25 The failure to properly respond to settlement offers made in the course of proceedings is a relevant consideration in determining whether there has been unreasonable behaviour which is disentitling for cost purposes where in this case the without prejudice offers of settlement are available to the Court and a Calderbank offer was made by the Council. It is the overriding purpose of the Civil Procedure Act 2005 (s 56) to facilitate the quick, effective and cheap resolution of disputes. While that Act is directed to the conduct of litigation in Court and concerns case management processes before the Court such an approach to litigation also requires the active participation in settlement negotiations between the parties and their solicitors. Solicitors have a general duty to the Court under the Revised Professional Conduct and Practice Rules 1995 (NSW) to act with competence, honesty and candour. For example, under r 23 (r A.17A of the Advocacy Rules) a practitioner must inform the client about the alternatives to fully contested adjudication of the case which are reasonably available to the client, inter alia. That must relate to any proceedings leading up a to hearing and the conduct of those proceedings. Settlement discussions are likely to be a part of that process. I am not seeking to suggest there has been any specific breach of any relevant rule by the Respondent's solicitors. I am seeking to provide context for my comments on why the conduct of settlement negotiations is significant in a costs context. Were the circumstances outlined above the only pertinent matters, a reduction of the costs order in favour of the Respondent to some extent appears warranted.
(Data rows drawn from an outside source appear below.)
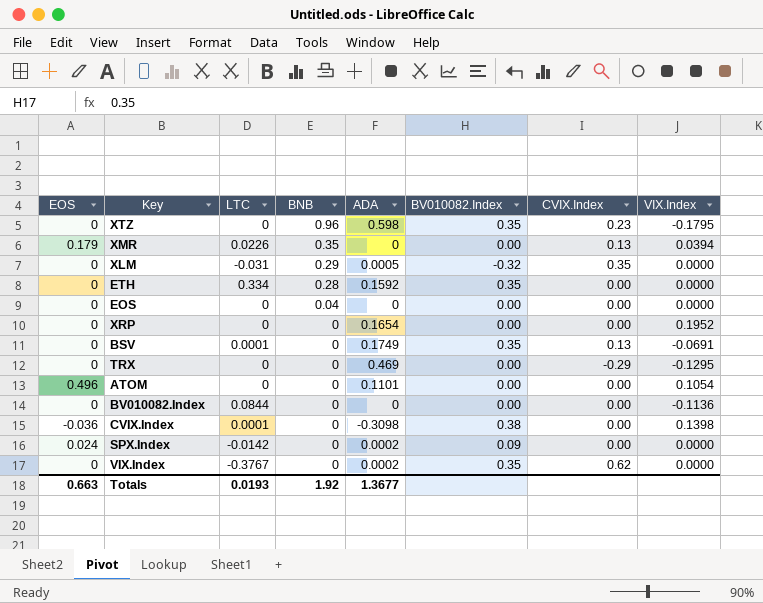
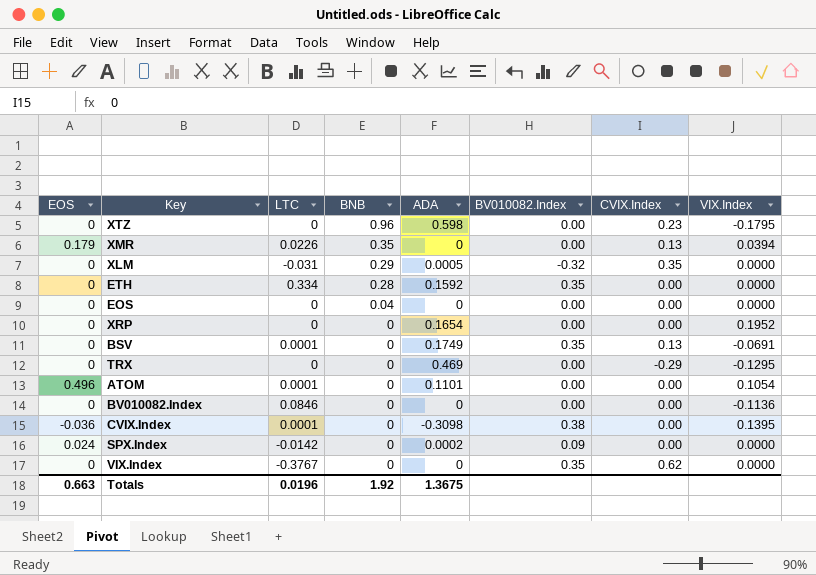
XTZ | BV010082.Index: 0.35 -> 0.00
ATOM | LTC: 0 -> 0.0001
BV010082.Index | LTC: 0.0844 -> 0.0846
CVIX.Index | VIX.Index: 0.1398 -> 0.1395
VIX.Index | ADA: 0.0002 -> 0
Totals | LTC: 0.0193 -> 0.0196
Totals | ADA: 1.3677 -> 1.3675

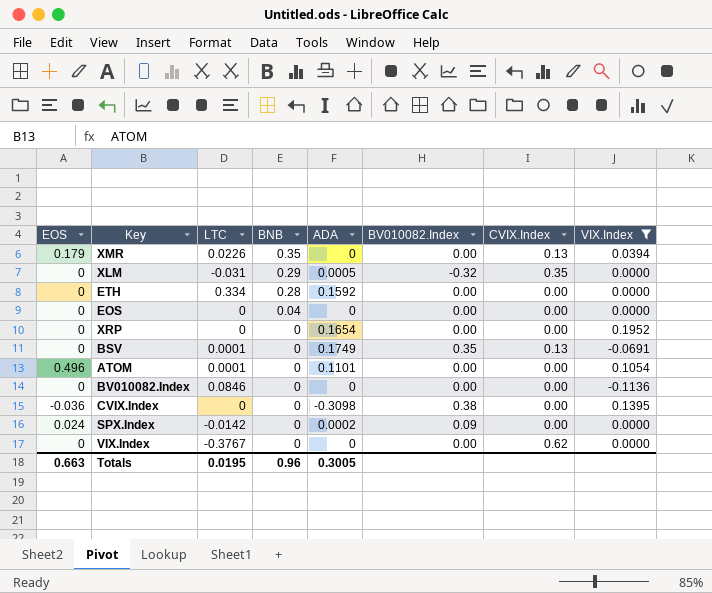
filter: none -> VIX.Index >= -0.1136
ETH | BV010082.Index: 0.35 -> 0.00
CVIX.Index | LTC: 0.0001 -> 0
VIX.Index | BV010082.Index: 0.35 -> 0.00
Totals | LTC: 0.0196 -> 0.0195
Totals | BNB: 1.92 -> 0.96
Totals | ADA: 1.3675 -> 0.3005

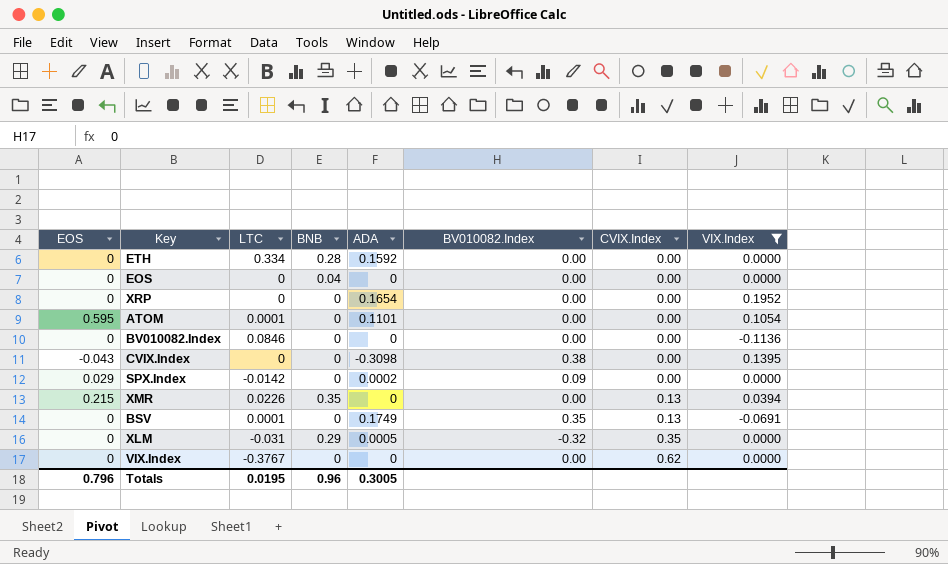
row order: BNB descending -> CVIX.Index ascending
ATOM | EOS: 0.496 -> 0.595
CVIX.Index | EOS: -0.036 -> -0.043
SPX.Index | EOS: 0.024 -> 0.029
XMR | EOS: 0.179 -> 0.215
Totals | EOS: 0.663 -> 0.796

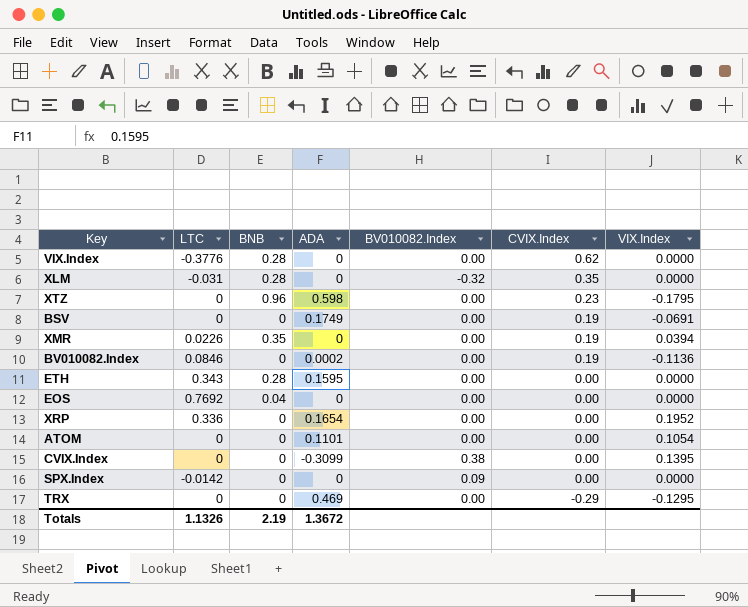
filter: VIX.Index >= -0.1136 -> none
row order: CVIX.Index ascending -> CVIX.Index descending
column EOS | position: 1 -> none
VIX.Index | LTC: -0.3767 -> -0.3776
VIX.Index | BNB: 0 -> 0.28
XLM | BNB: 0.29 -> 0.28
XLM | ADA: 0.0005 -> 0
BSV | LTC: 0.0001 -> 0
BSV | BV010082.Index: 0.35 -> 0.00
BSV | CVIX.Index: 0.13 -> 0.19
XMR | CVIX.Index: 0.13 -> 0.19
BV010082.Index | ADA: 0 -> 0.0002
BV010082.Index | CVIX.Index: 0.00 -> 0.19
ETH | LTC: 0.334 -> 0.343
ETH | ADA: 0.1592 -> 0.1595
EOS | LTC: 0 -> 0.7692
XRP | LTC: 0 -> 0.336
ATOM | LTC: 0.0001 -> 0
CVIX.Index | ADA: -0.3098 -> -0.3099
SPX.Index | ADA: 0.0002 -> 0
Totals | LTC: 0.0195 -> 1.1326
Totals | BNB: 0.96 -> 2.19
Totals | ADA: 0.3005 -> 1.3672

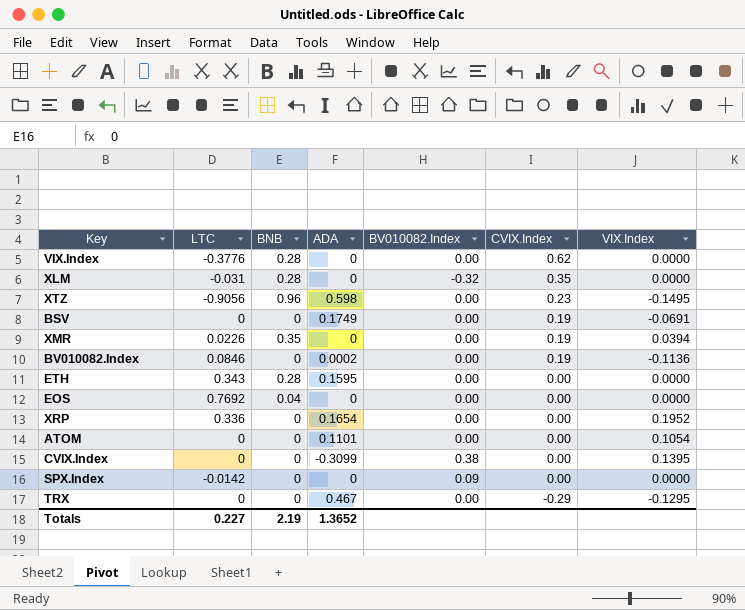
XTZ | LTC: 0 -> -0.9056
XTZ | VIX.Index: -0.1795 -> -0.1495
TRX | ADA: 0.469 -> 0.467
Totals | LTC: 1.1326 -> 0.227
Totals | ADA: 1.3672 -> 1.3652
26 The circumstances are further complicated however because the Council filed the Amended Class 4 application with the erroneous prayer 2 on 22 July 2008 and the Respondent could reasonably assume that was the order sought, as her counsel did until the opening address at the hearing. That order could not be complied with by the Respondent in light of the necessary hierarchy of work identified in the joint engineers' report. Seen in the light of that order, the defence filed by the Respondent is essentially clarifying for the Council that the Respondent will only agree to do the work in the manner identified by the joint engineers report. As the terms of the order actually sought were not clarified by the Council until the opening address, the Respondent's solicitors' overall conduct was not so unreasonable that the costs order ought be reduced.
27 Accordingly, weighing up all these factors suggests the Respondent should be awarded all her costs in relation to prayer 1.
28 It is preferable that I make orders which do not result in the parties engaging in lengthy taxation of costs to identify which costs relate to prayer 1 and which to prayer 2. I will seek the further advice of the parties before finally determining the appropriate percentage of costs I should order be paid by the Council to the Respondent, particularly as to whether a 50/50 split of total costs incurred as between prayer 1 and prayer 2 is appropriate.